Compute how many lines in the data below contain "none"; answer only with that number.

*** Input material ***

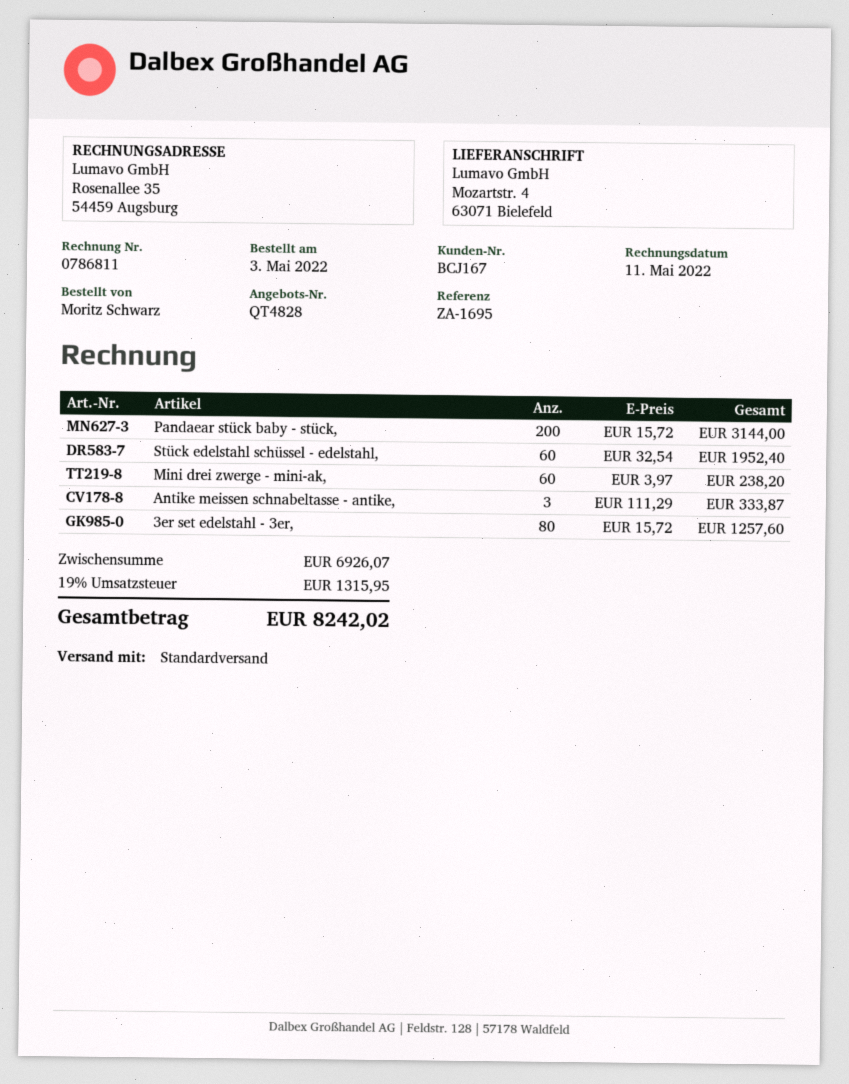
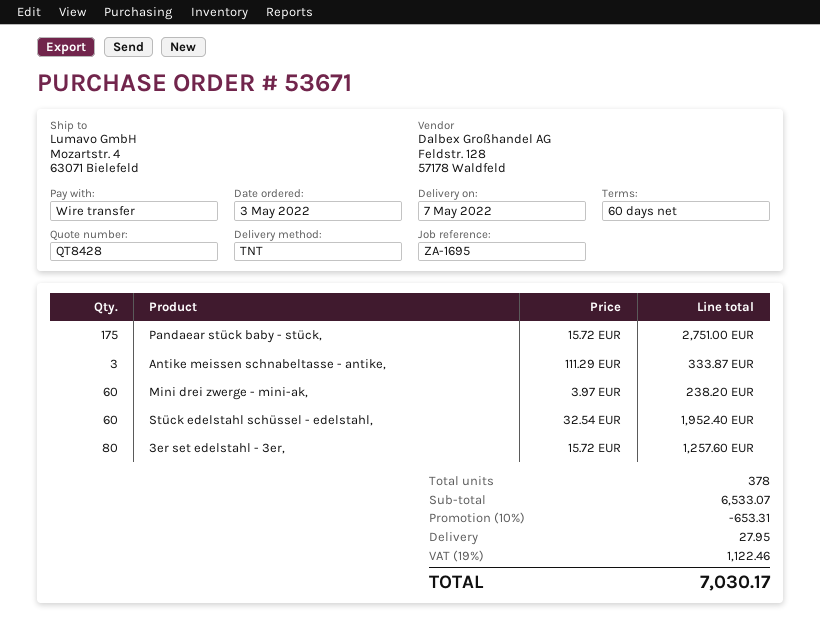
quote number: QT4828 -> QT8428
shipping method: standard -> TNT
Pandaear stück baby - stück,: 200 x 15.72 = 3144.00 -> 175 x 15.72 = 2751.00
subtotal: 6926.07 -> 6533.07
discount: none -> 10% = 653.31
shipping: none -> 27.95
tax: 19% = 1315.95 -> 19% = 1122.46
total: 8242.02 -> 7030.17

***
*** Input material ***

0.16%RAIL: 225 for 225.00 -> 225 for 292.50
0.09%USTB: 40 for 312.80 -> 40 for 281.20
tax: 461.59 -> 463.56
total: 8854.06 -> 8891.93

***
*** Input material ***

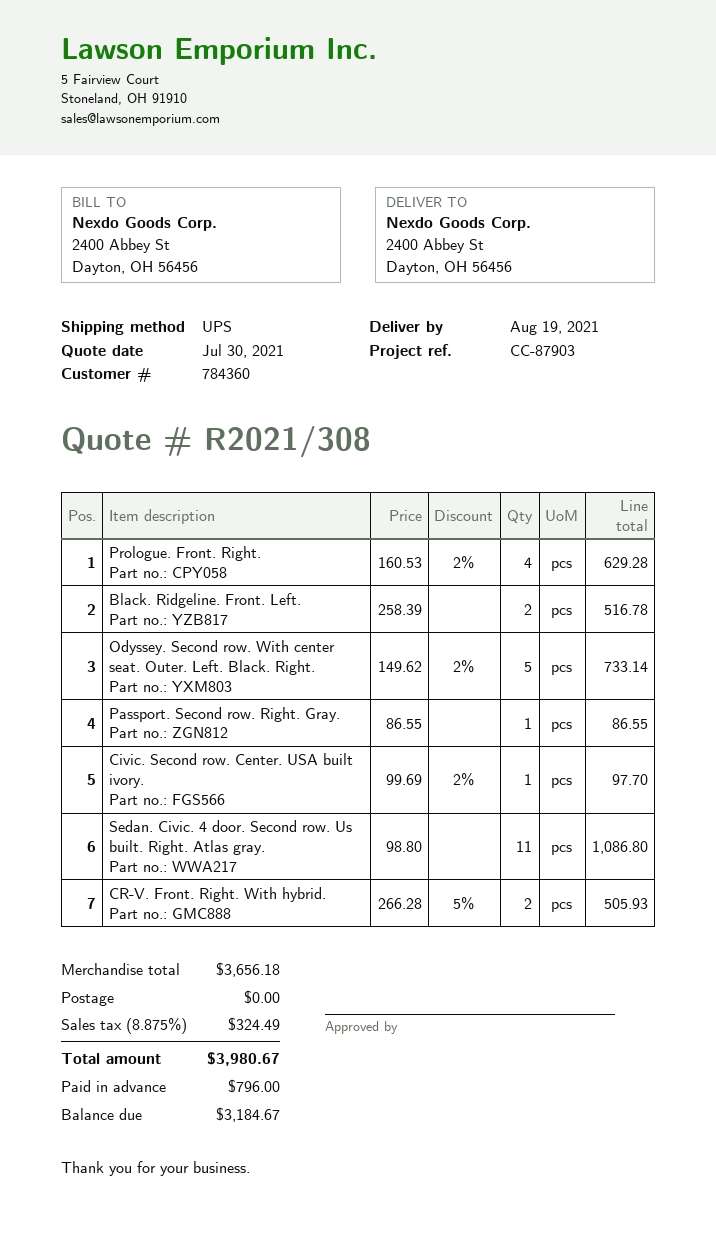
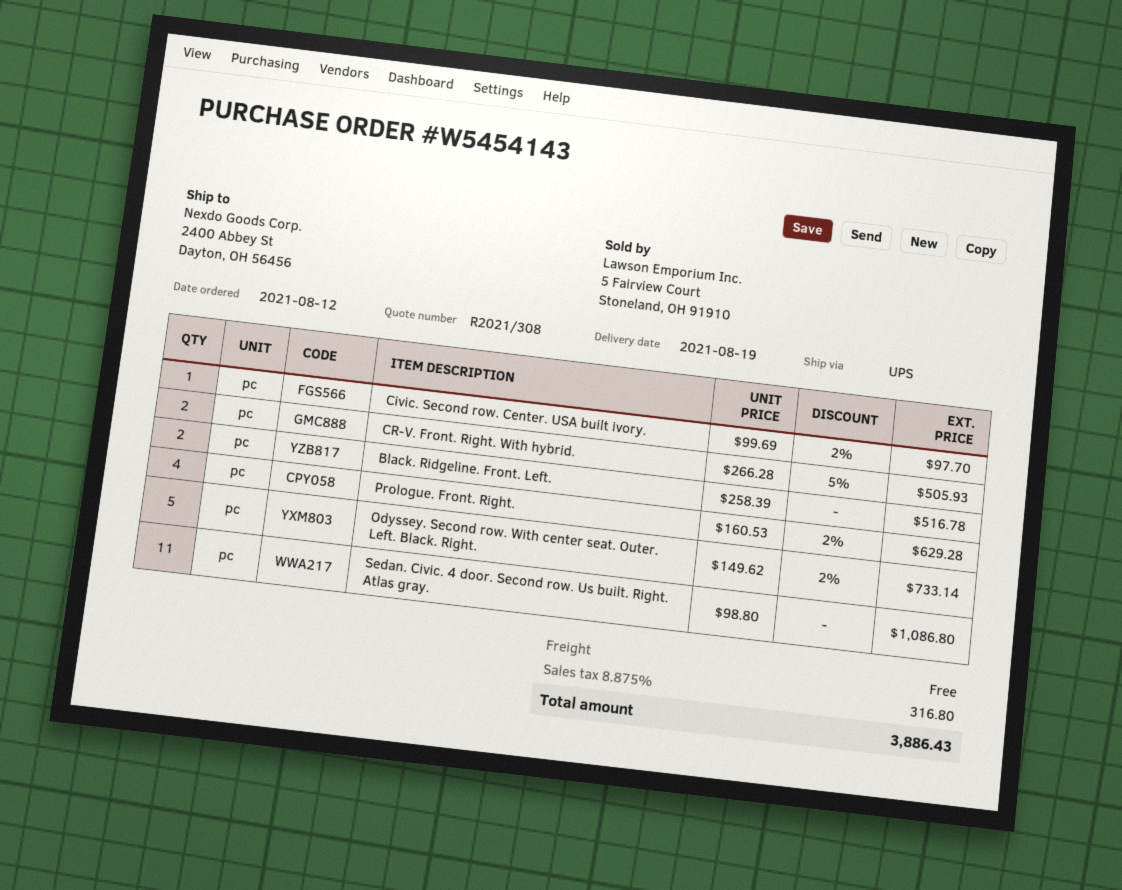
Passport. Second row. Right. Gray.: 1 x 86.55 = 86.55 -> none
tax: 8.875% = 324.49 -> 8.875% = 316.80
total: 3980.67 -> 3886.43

***

Output of the task — 3